On 06/05/17 14:51, Andrew Swan wrote:
> We consider the category "localisation of setoids." That is we take the
> objects to be sets equipped with an equivalence relation (X, ~), and
> morphisms (X, ~) -> (Y, ~) to be functions f: X/~ -> Y/~ such that there
> exists a function f': X -> Y commuting with f and the quotient maps. In
> ZFC we can show that this category is equivalent to Set, so we already
> know it is complete, cocomplete and locally cartesian closed. However,
> it will be important that we can also do this constructively i.e.
> without using the equivalence with Set. Note that one can give explicit
> definitions of limits and colimits as well as dependent products that
> work constructively.
> 
> Say that a setoid is trivial if the equivalence classes are all
> singletons. The full subcategory of trivial setoids is isomorphic to the
> category of sets (and this time the isomorphism works constructively).
> 
> Note that image factorisation is different in trivial setoids and
> setoids. Suppose we have some morphism of trivial setoids f: (X, ~) ->
> (Y, ~) (since these are trivial setoids this is just any map X -> Y).

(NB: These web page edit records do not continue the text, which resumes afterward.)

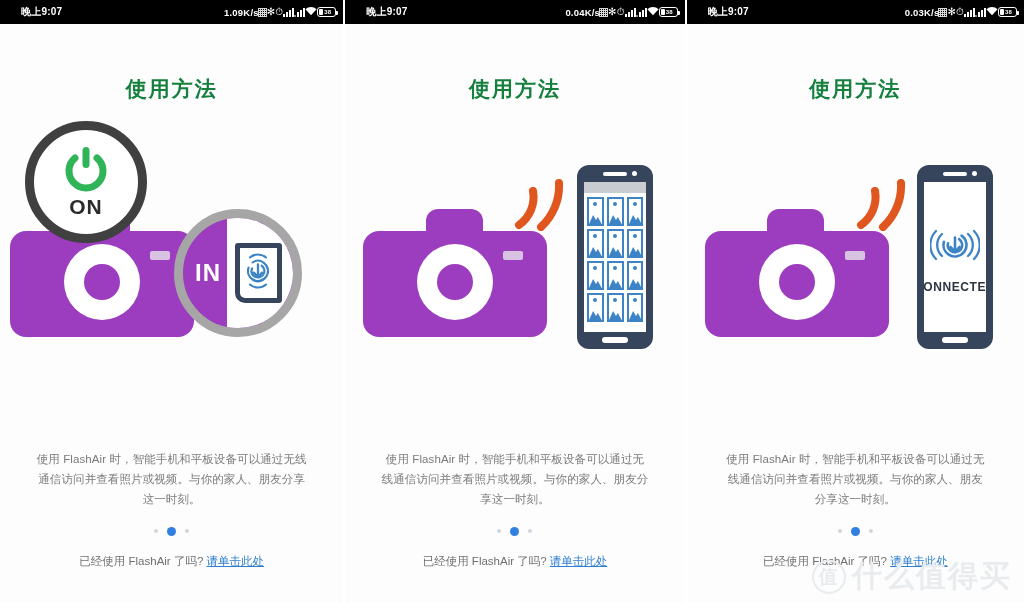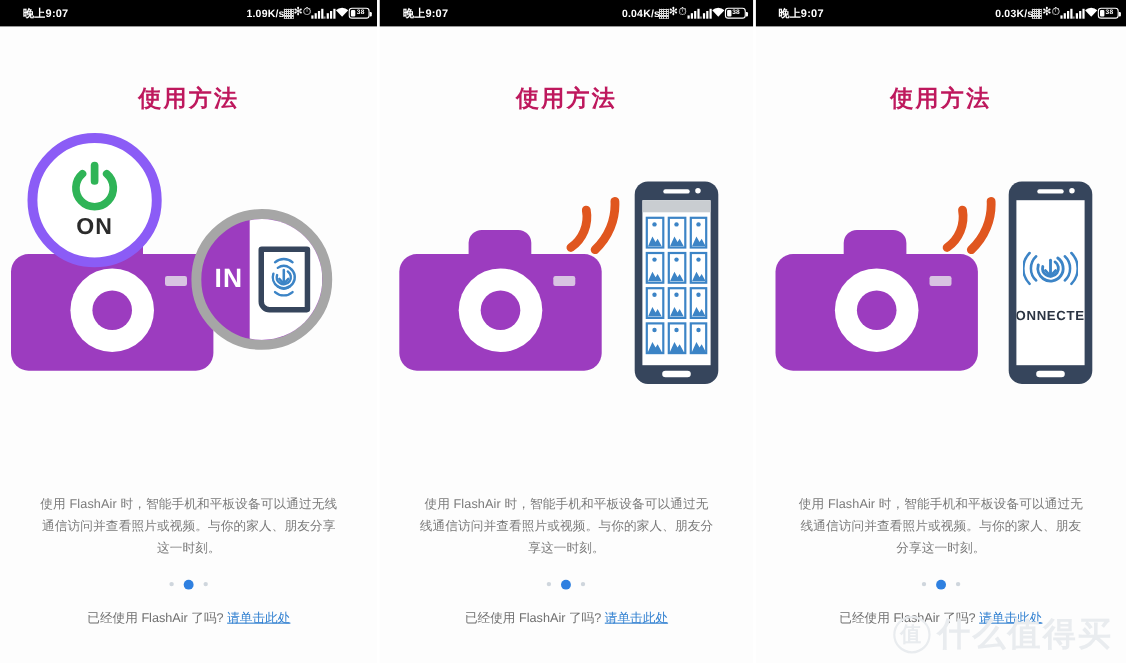"使用方法" .title { color: #be185d -> #15803d }
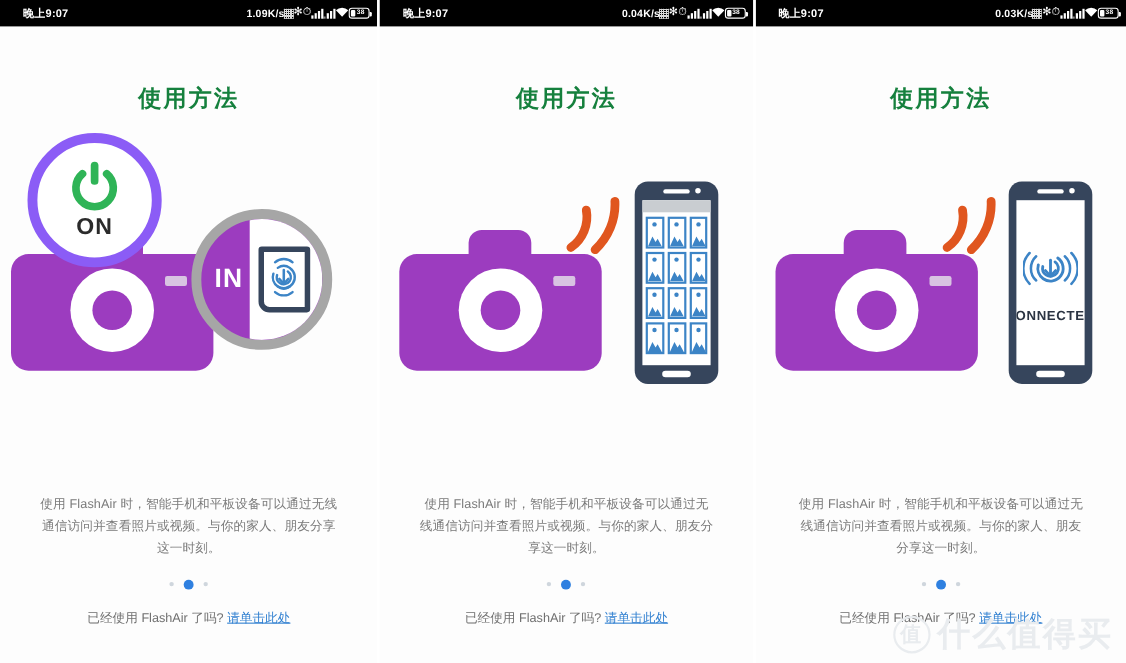"ON" .power { border: 9px solid #8b5cf6 -> 9px solid #404040 }
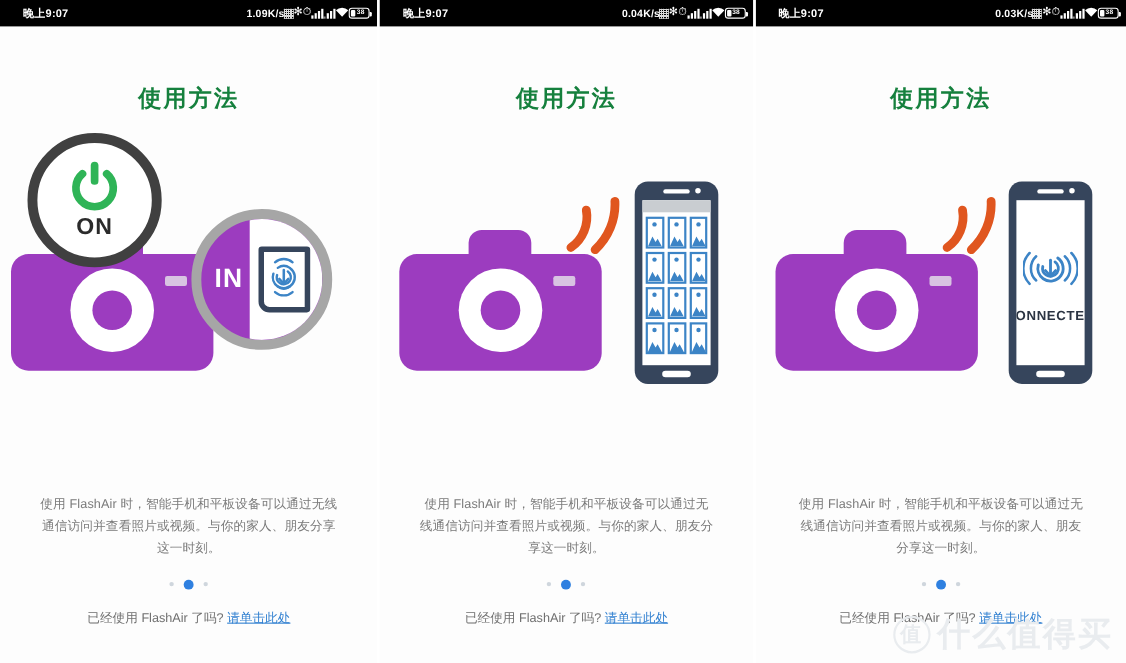"IN" div.incircle { top: 79px -> 98px }
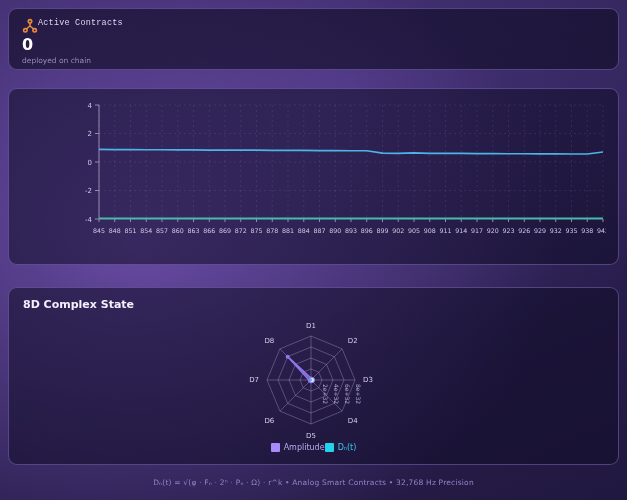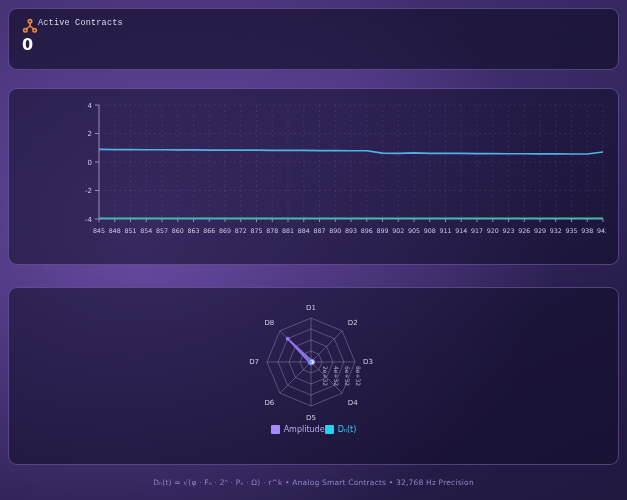"deployed on chain" div.stat-sub { html: none -> <div>deployed on chain</div> }
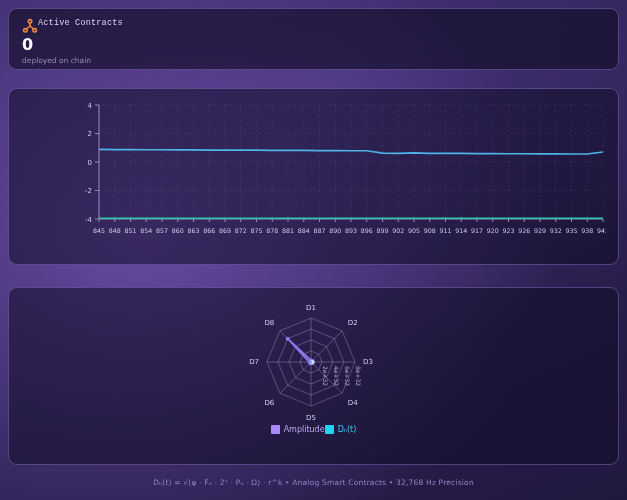"8D Complex State" div.panel-title { html: none -> <div>8D Complex State</div> }
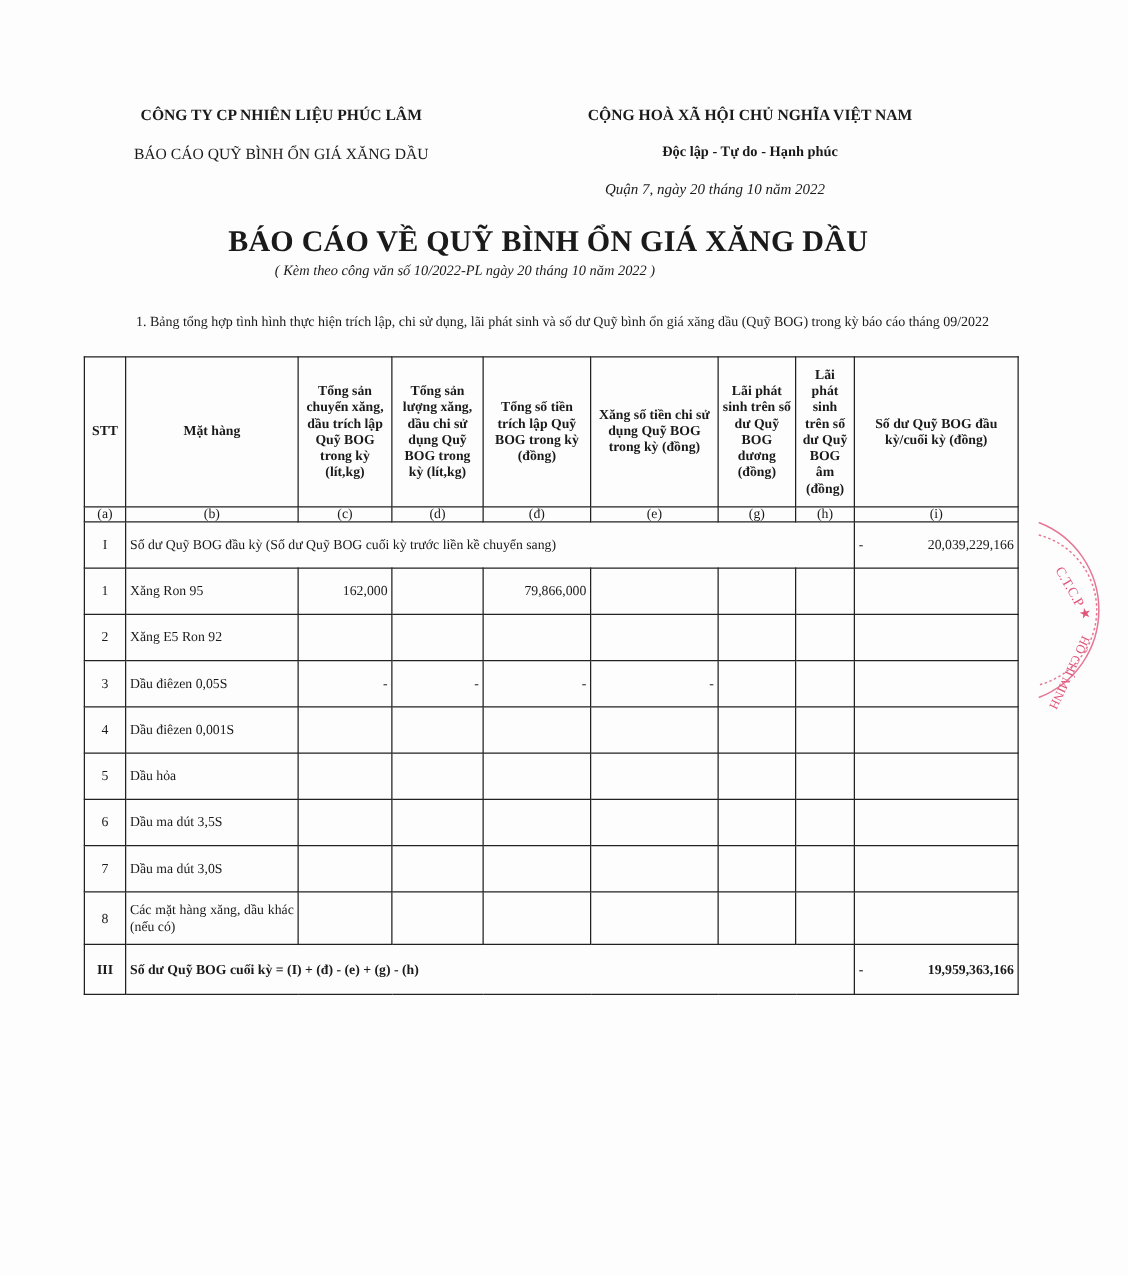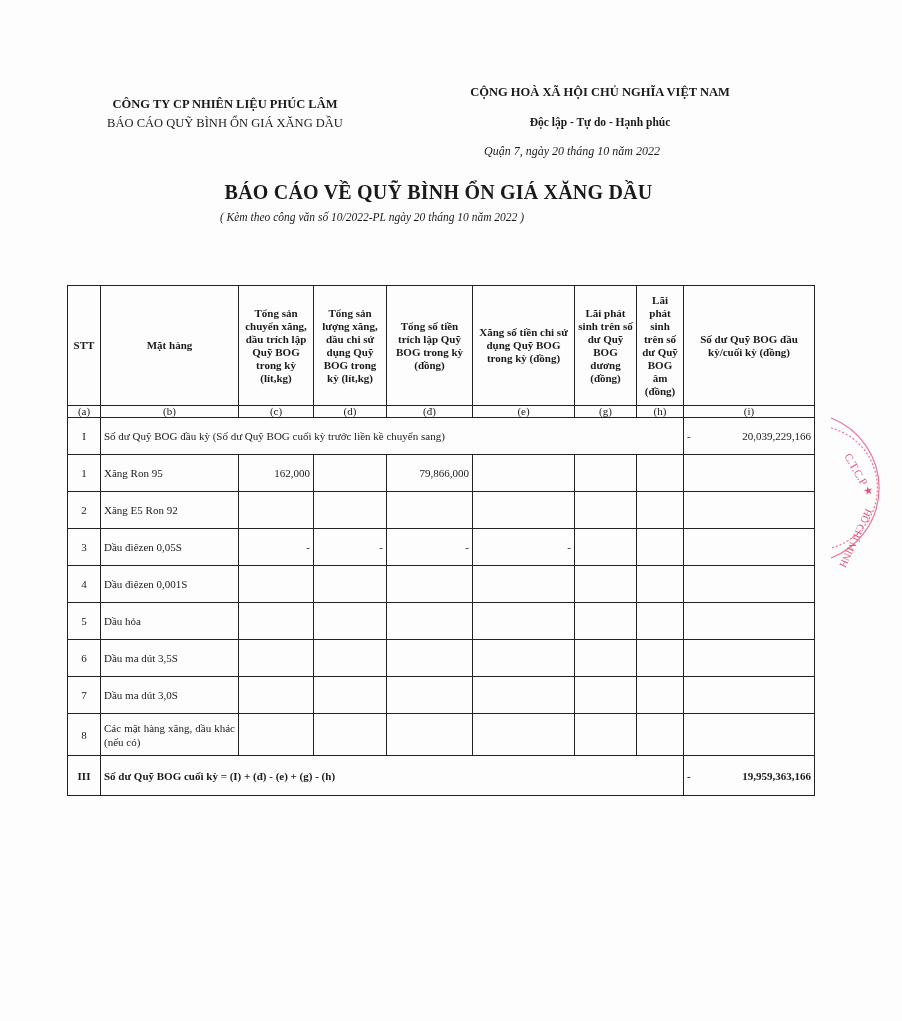"CÔNG TY CP NHIÊN LIỆU" #co-name { margin-top: 12px -> none }
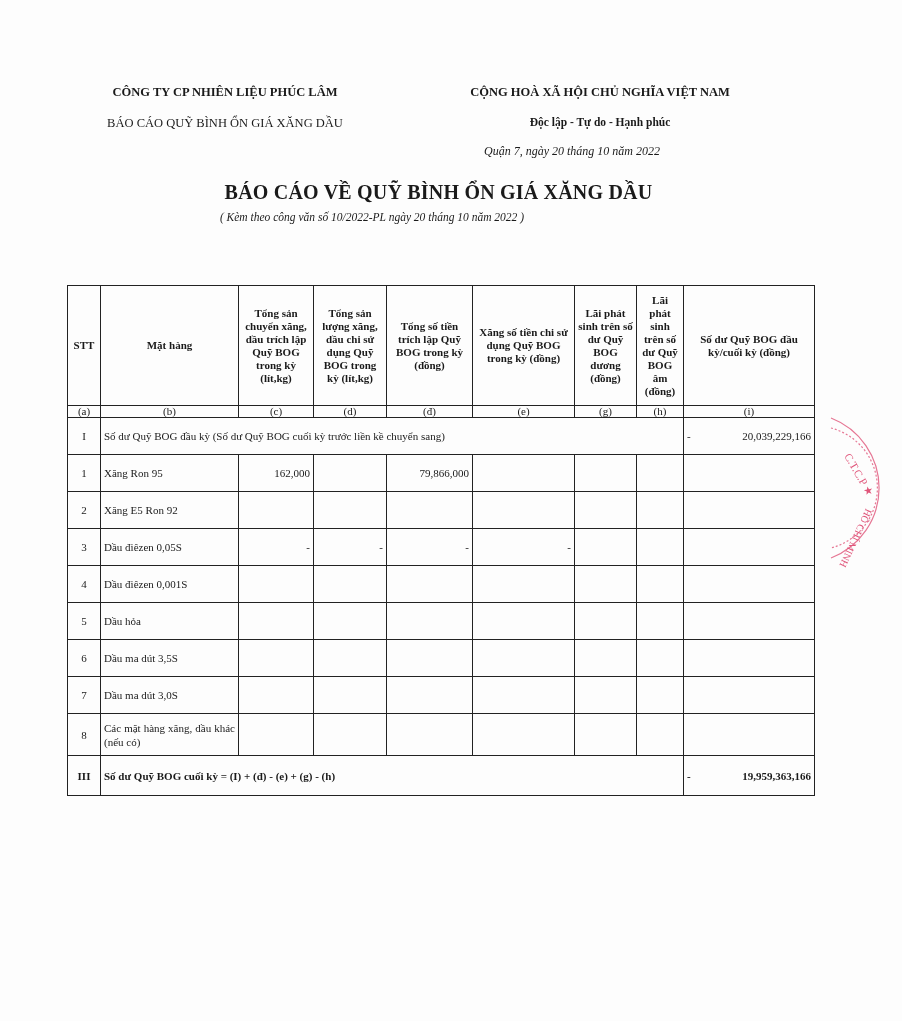"BÁO CÁO VỀ QUỸ BÌNH" #title { font-size: 20px -> 24px }
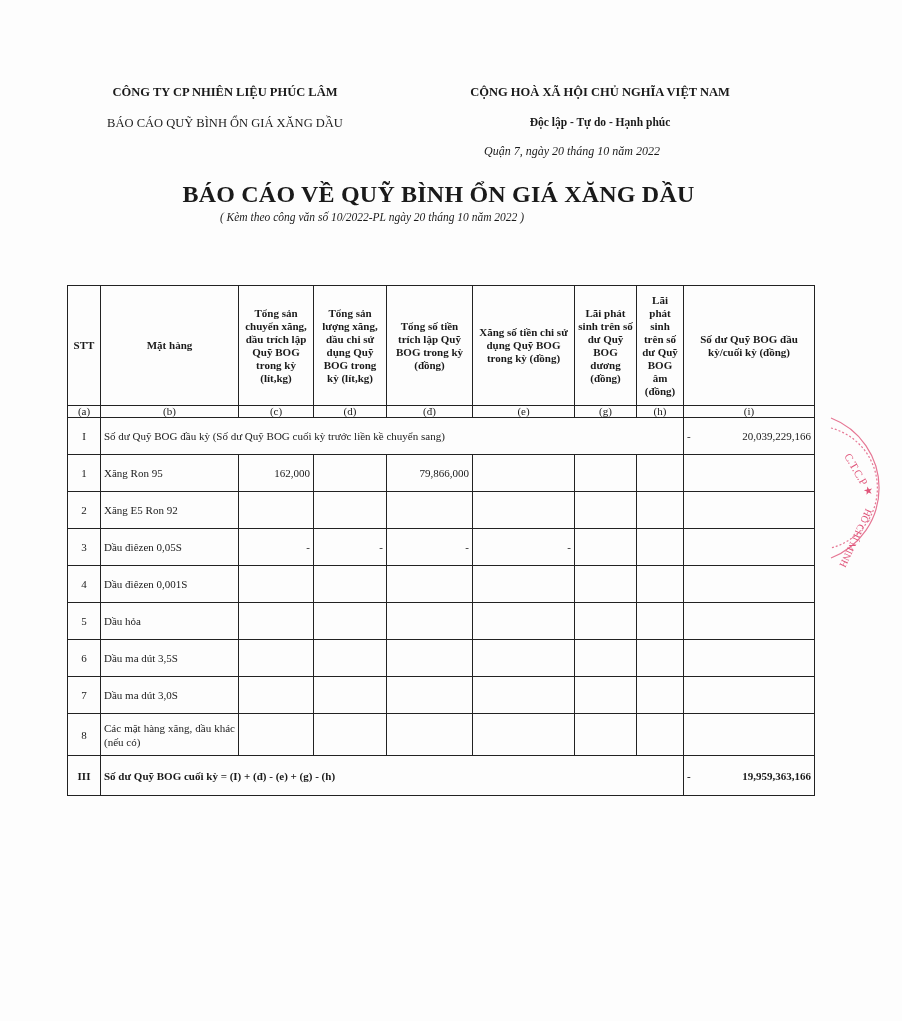"1. Bảng tổng hợp tình" div { html: none -> <div>1. Bảng tổng hợp tình hình thực hiện trích lập, chi sử dụng, lãi phát sinh và số dư Quỹ bình ổn giá xăng dầu (Quỹ BOG) trong kỳ báo cáo tháng 09/2022</div> }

> For the image factorisation in setoids, we take the underlying set of
> im(f) to be X, but change the equivalence relation, to ~' defined by x
> ~' x' whenever f(x) = f(x'). On the other hand the image factorisation
> in trivial setoids is the quotient X/~' together with the trivial
> equivalence relation. Assuming choice these will be isomorphic. However,
> the key point is that in general the converse also holds, so by working
> internally in a model of set theory where AC fails, we can get examples
> where the image factorisations are not isomorphic (ie where the
> inclusion of subcategory functor does not preserve image factorisation).
> 
> On the other hand, the rest of the type theoretic structure is preserved
> by the inclusion functor. Dependent products, finite limits and disjoint
> sums are all the same in trivial setoids and setoids.
> 
> We now assume that we have an inaccessible set, stated using a suitable
> constructive notion of inaccessible. We define a universe U_1 -> U_0 by
> taking U_0 to be the set of all small trivial setoids, and an element of
> U_1 is a small trivial setoid together with one of its elements. Take
> the equivalence relation on U_1 and U_2 to just be trivial. The small
> maps f: X -> Y are then those which are both small in the usual sense
> (fibres are isomorphic to elements of the inaccessible set), and also
> admit a function f': X -> Y which makes a pullback square with f and the
> quotient maps. Note that if Y is trivial and f: X -> Y is small then X
> is also trivial. We can also consider another larger universe V_1 -> V_0
> which consists of all small setoids.
> 
> If we interpret type theory in the above category we can almost, but not
> quite answer question (4). We work internally in the Lifschitz
> realizability model like in Chen, Rathjen, Lifschitz realizability for
> intuitionistic Zermelo–Fraenkel set theory
> <https://link.springer.com/article/10.1007/s00153-012-0299-2>. In type
> theory we work over the context consisting of binary sequences a: N -> 2
> which are 1 at most once, and we consider the propositions P(a) = forall
> n. a(2n) = 0 and Q(a) = forall n. a(2n + 1) = 0. Call this context A.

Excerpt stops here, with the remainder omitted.